Est irrecevable, devant la CCJA, le recours en révision initié sur la base de faits dont les parties avaient une connaissance préalable et n’ont aucune influence décisive sur le sens de la décision.
CCJA, ass. plén., 14 juill. 2016, no 142/2016
Un contentieux en recouvrement de dettes fiscales initié par l’État du Cameroun à l’encontre de personnes morales et physiques, impliquées dans la même affaire, a fait l’objet de diverses procédures internes.
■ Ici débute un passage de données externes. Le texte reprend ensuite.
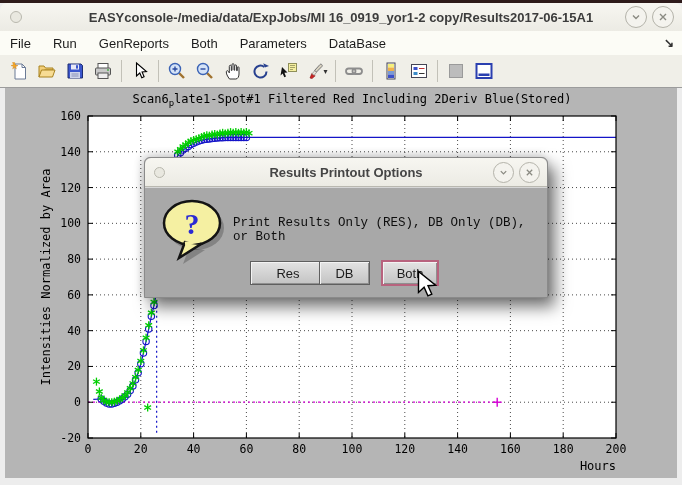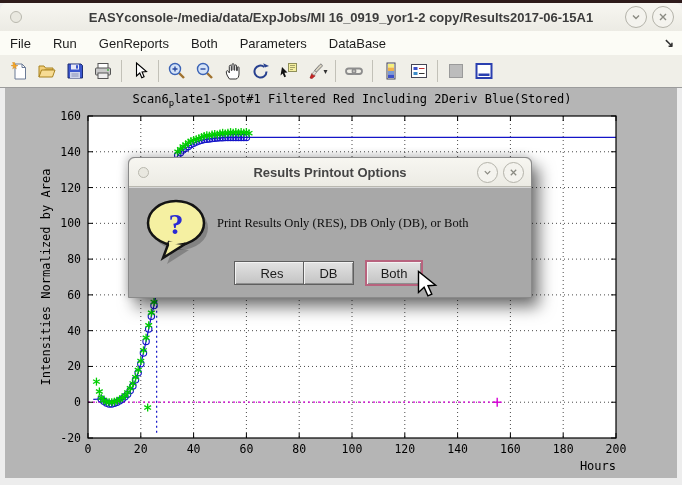"Results Printout Options" .dialog { left: 128px -> 144px }
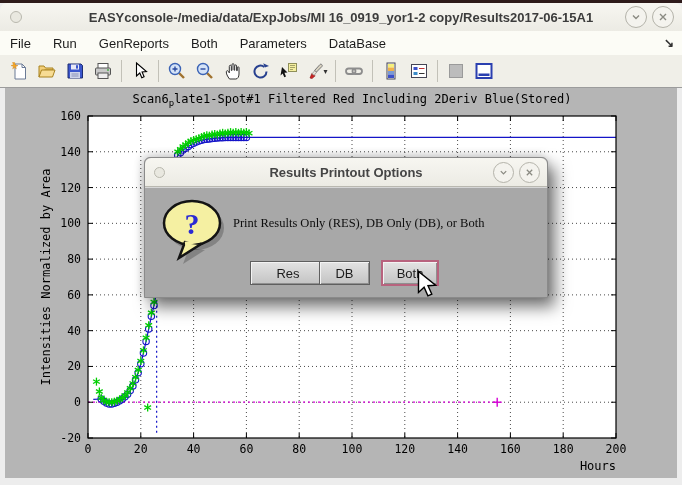"Print Results Only (RES), DB" .dialog-message { font-family: Liberation Serif, serif -> Liberation Mono, monospace }
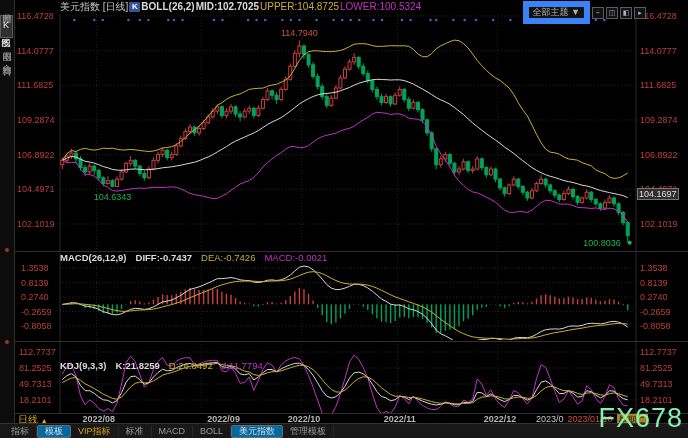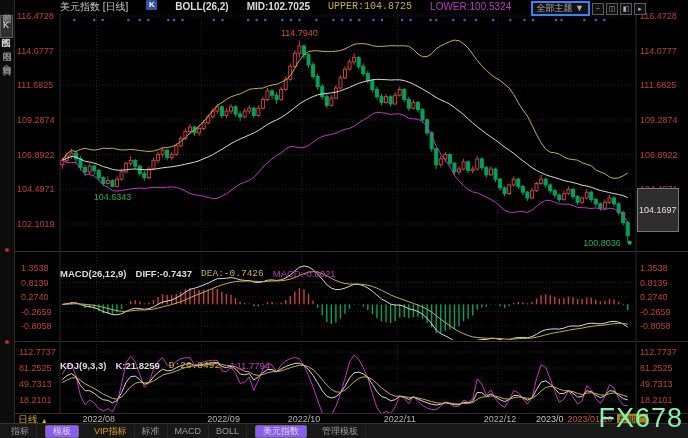"美元指数 [日线]" .hdr-inner { align-items: flex-start -> center; gap: 18px -> 1px }
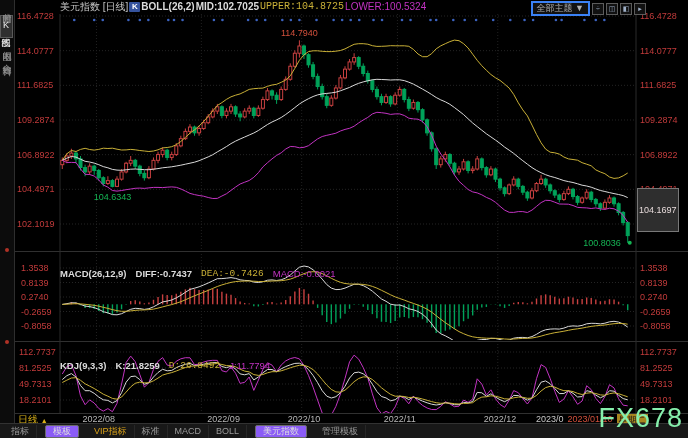"UPPER:104.8725" .hdr-yellow { font-family: Liberation Mono, monospace -> none }
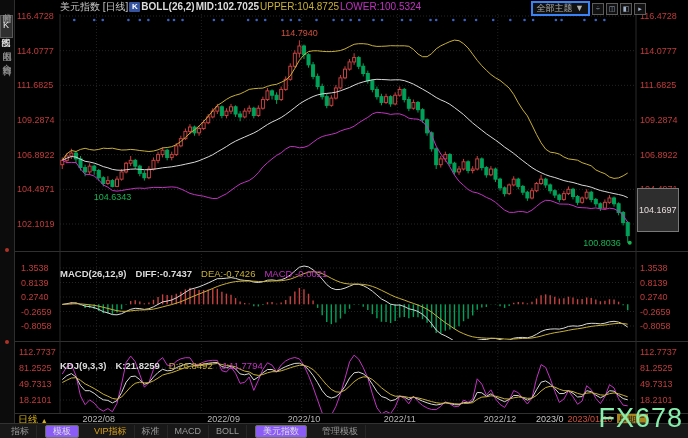"全部主题 ▼" .theme-btn { border: 2px solid #3b82f6 -> 6px solid #3b82f6 }
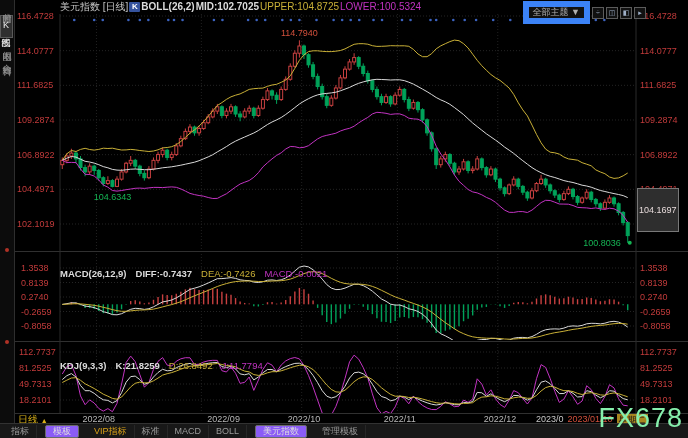"104.1697" .price-badge { padding: 16px 1px -> 0 1px }
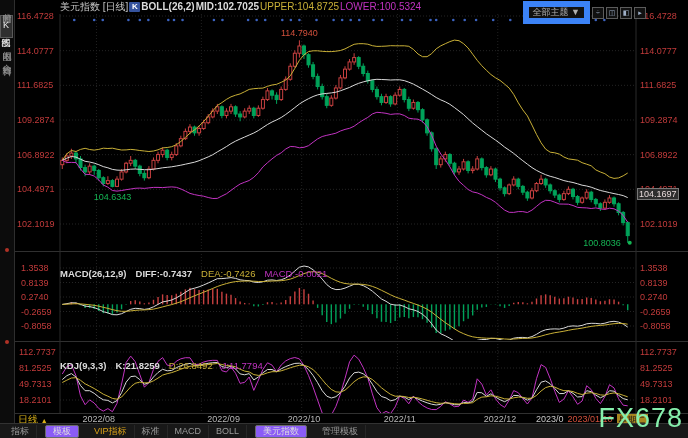"MACD(26,12,9)" div.pane-head { top: 268px -> 252px }
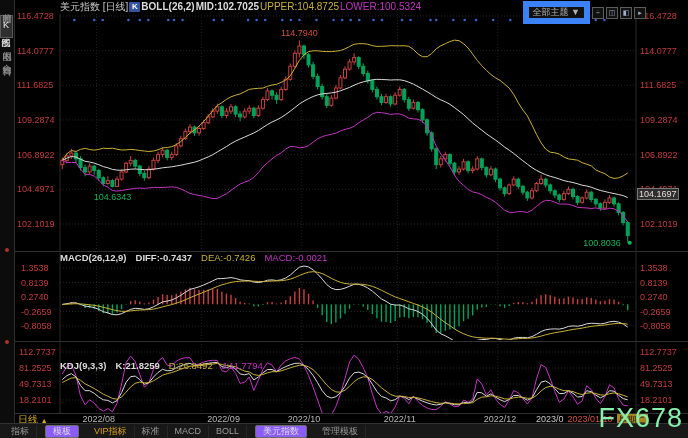"2022/08" .month-label { font-weight: none -> bold }
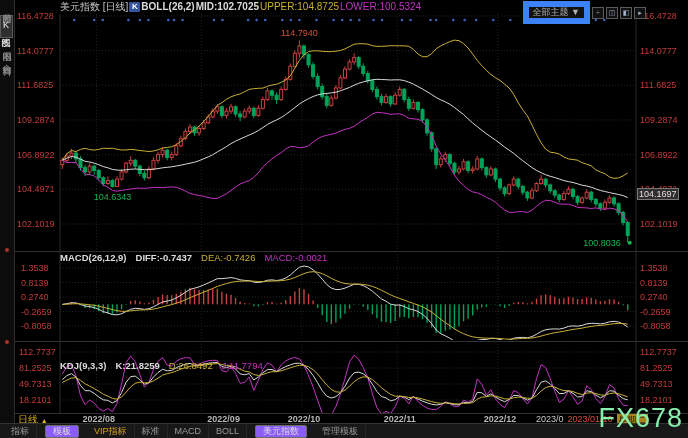"模板" .ftab.button { background: #8b5cf6 -> #0369a1; margin: 0 8px -> 0 0 }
Déféré, ensuite, à la CCJA, cette juridiction a rendu un arrêt en faveur de l’État poursuivant.
Les parties défaites ont, alors, initié par-devant elle un recours en révision, fondé, pour l’essentiel, sur deux arguments factuels : d’une part, l’existence d’une éventuelle connivence entre un membre de la Cour et un magistrat camerounais pour le compte de l’État du Cameroun ; d’autre part, ils contestaient la composition de la Cour lors du verdict dont la révision était sollicitée, au prétexte de la reconfiguration de la présidence de la CCJA qui aurait dû être prise en compte par la haute juridiction.
La haute juridiction réfute ces deux arguments et conclut, logiquement, à l’irrecevabilité du recours, relevant que ces griefs supposés, outre qu’ils étaient antérieurement connus des parties, n’avaient eu, par ailleurs, aucune influence significative sur le sens de la décision.